The parsing of an xml file is based on the System.Xml.XmlSerializer
, and can be controlled by using various xml attributes. For parse the customer and payment methods into objects, we need to define our POCOs like this:
[XmlRoot("customer")]
public class Customer
{
[XmlAttribute("id")]
public int Id { get; set; }
[XmlElement("name")]
public string Name { get; set; }
[XmlArray("payment_methods")]
public List<PaymentMethod> PaymentMethods { get; set; }
}
[XmlType("payment_method")]
public class PaymentMethod
{
[XmlElement("type")]
public string Type { get; set; }
[XmlElement("number")]
public string Number { get; set; }
[XmlElement("validto")]
public string ValidTo { get; set; }
}
Now we can define the XmlSource
using these objects and the input file name:
XmlSource<Customer> source = new XmlSource<Customer>("XmlInputData.xml", ResourceType.File);
source.XmlReaderSettings.DtdProcessing = System.Xml.DtdProcessing.Ignore;
Note
Flattening the array
The goal of this example is to flatten the payment method array so that it not only contains the payment data, but also the data of the containing customer element. So we can already define how our output POCO should look like.
public class PaymentMethodAndCustomer
{
/* Elements from Customer */
public int CustomerId { get; set; }
public string CustomerName { get; set; }
/* Elements from PaymentMethod */
public string PaymentMethodType { get; set; }
public string PaymentMethodNumber { get; set; }
public string PaymentMethodValidTo { get; set; }
}
As you can see, we want to get an object that holds all payment details, along with the customer data from the parent customer element. In this example, we will load our data structure into memory.

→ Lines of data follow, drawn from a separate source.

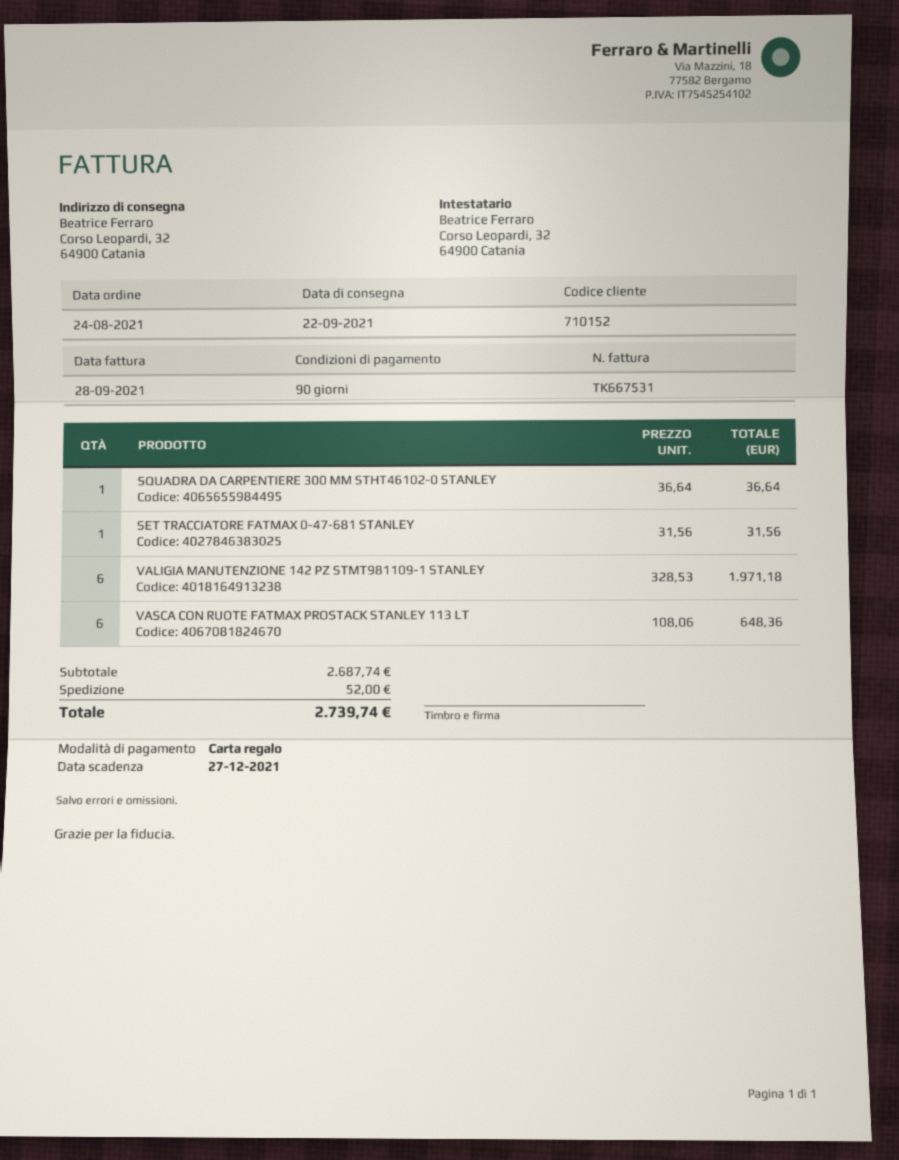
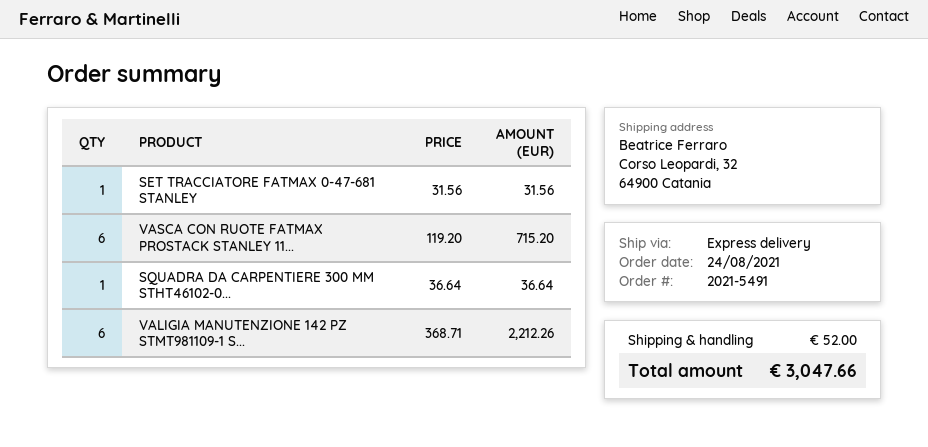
VALIGIA MANUTENZIONE 142 PZ STMT981109-1 STANLEY: 6 x 328.53 = 1971.18 -> 6 x 368.71 = 2212.26
VASCA CON RUOTE FATMAX PROSTACK STANLEY 113 LT: 6 x 108.06 = 648.36 -> 6 x 119.20 = 715.20
total: 2739.74 -> 3047.66

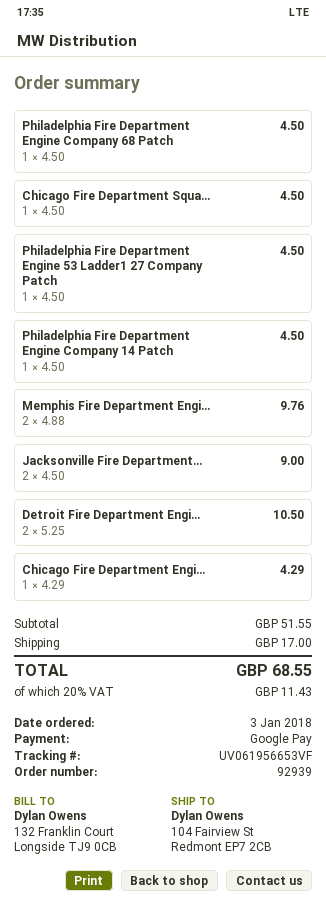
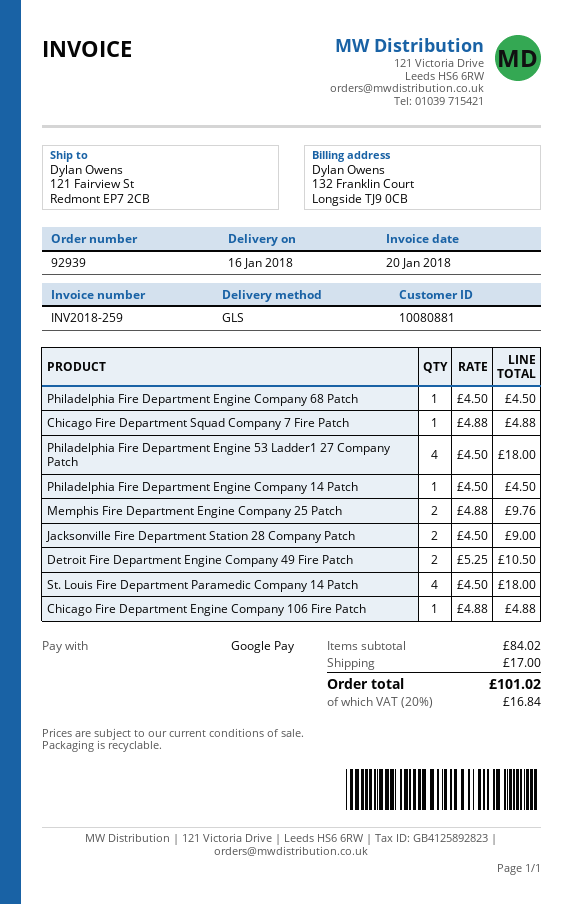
ship to: 104 Fairview St, Redmont EP7 2CB -> 121 Fairview St, Redmont EP7 2CB
Chicago Fire Department Squa...: 1 x 4.50 = 4.50 -> 1 x 4.88 = 4.88
Philadelphia Fire Department Engine 53 Ladder1 27 Company Patch: 1 x 4.50 = 4.50 -> 4 x 4.50 = 18.00
Chicago Fire Department Engi...: 1 x 4.29 = 4.29 -> 1 x 4.88 = 4.88
St. Louis Fire Department Paramedic Company 14 Patch: none -> 4 x 4.50 = 18.00
subtotal: 51.55 -> 84.02
tax: 20% = 11.43 -> 20% = 16.84
total: 68.55 -> 101.02

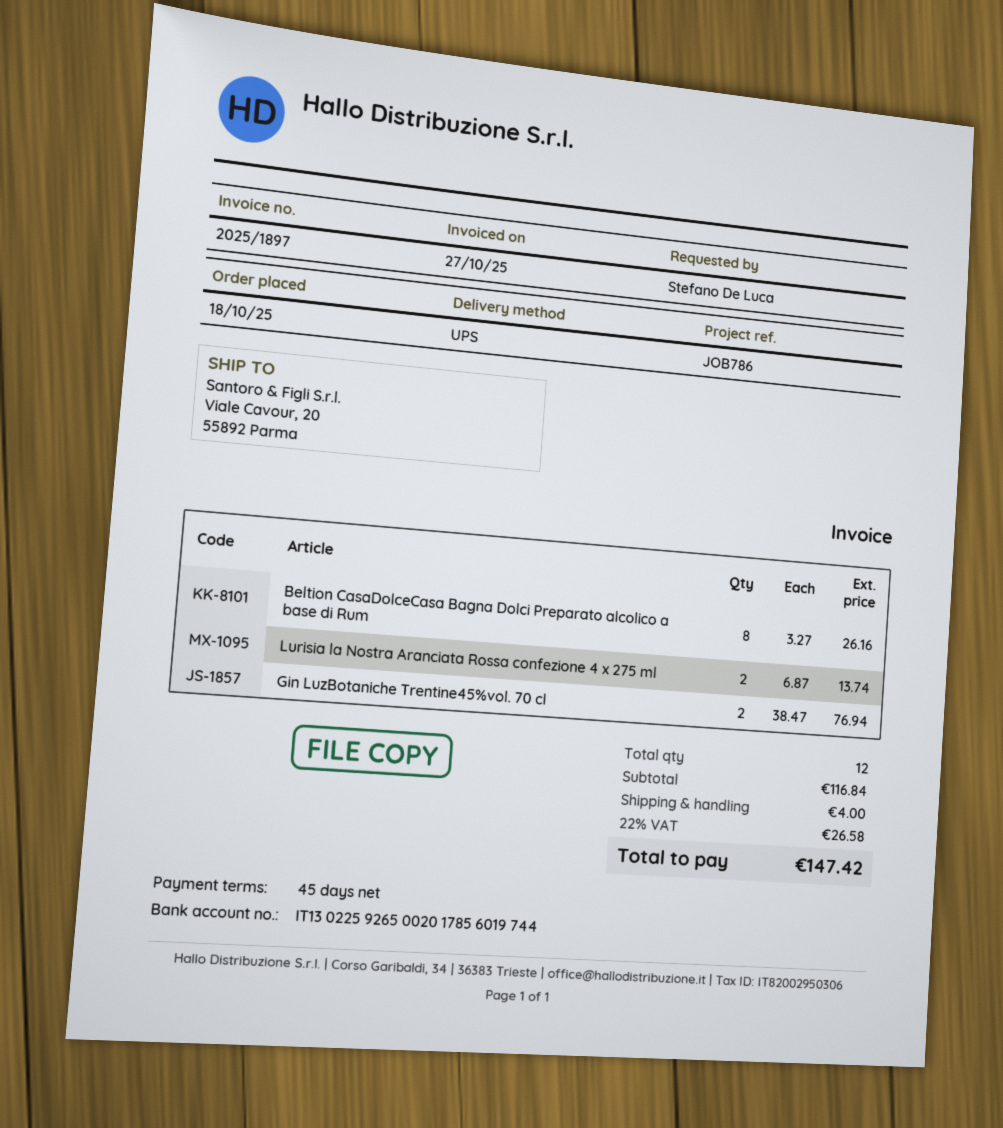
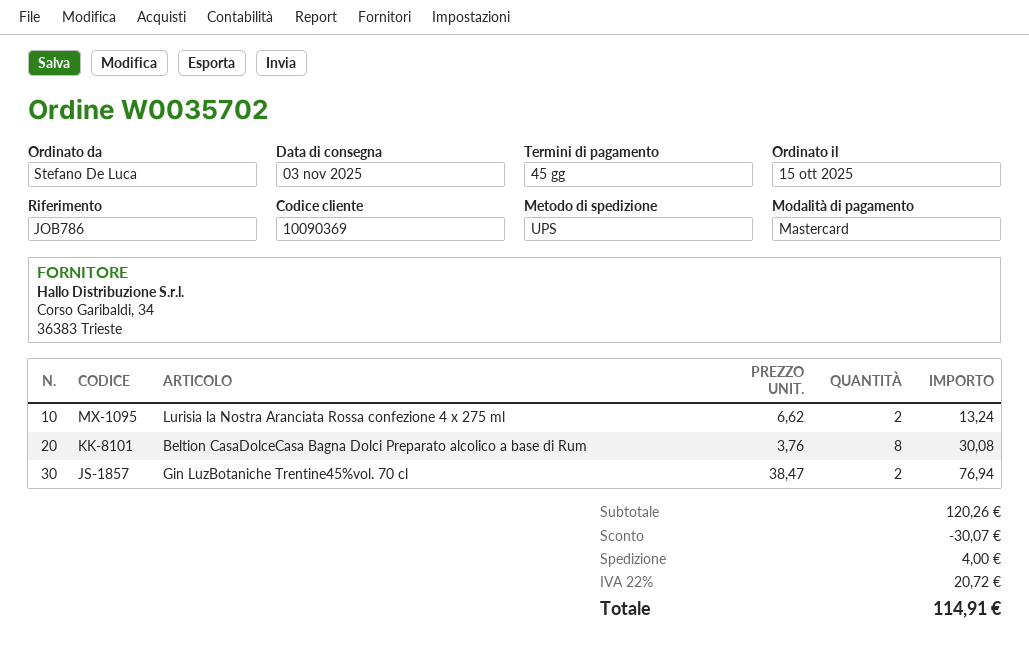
order date: 2025-10-18 -> 2025-10-15
Beltion CasaDolceCasa Bagna Dolci Preparato alcolico a base di Rum: 8 x 3.27 = 26.16 -> 8 x 3.76 = 30.08
Lurisia la Nostra Aranciata Rossa confezione 4 x 275 ml: 2 x 6.87 = 13.74 -> 2 x 6.62 = 13.24
subtotal: 116.84 -> 120.26
discount: none -> 30.07
tax: 22% = 26.58 -> 22% = 20.72
total: 147.42 -> 114.91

MemoryDestination<PaymentMethodAndCustomer> dest = new MemoryDestination<PaymentMethodAndCustomer>();
Next we use a RowMultiplication
to flatten the nested array. The row multiplication takes one input row and can return multiple output rows as an array. (The array can also be empty). This transformation accepts two type: The type of the ingoing data (Customer
) and the type of the outgoing data PaymentMethodAndCustomer
. The property RowMultiplicationFunc
is a delegate that has the currently processed customer row as an input object and return an array of newly created payment and customer objects.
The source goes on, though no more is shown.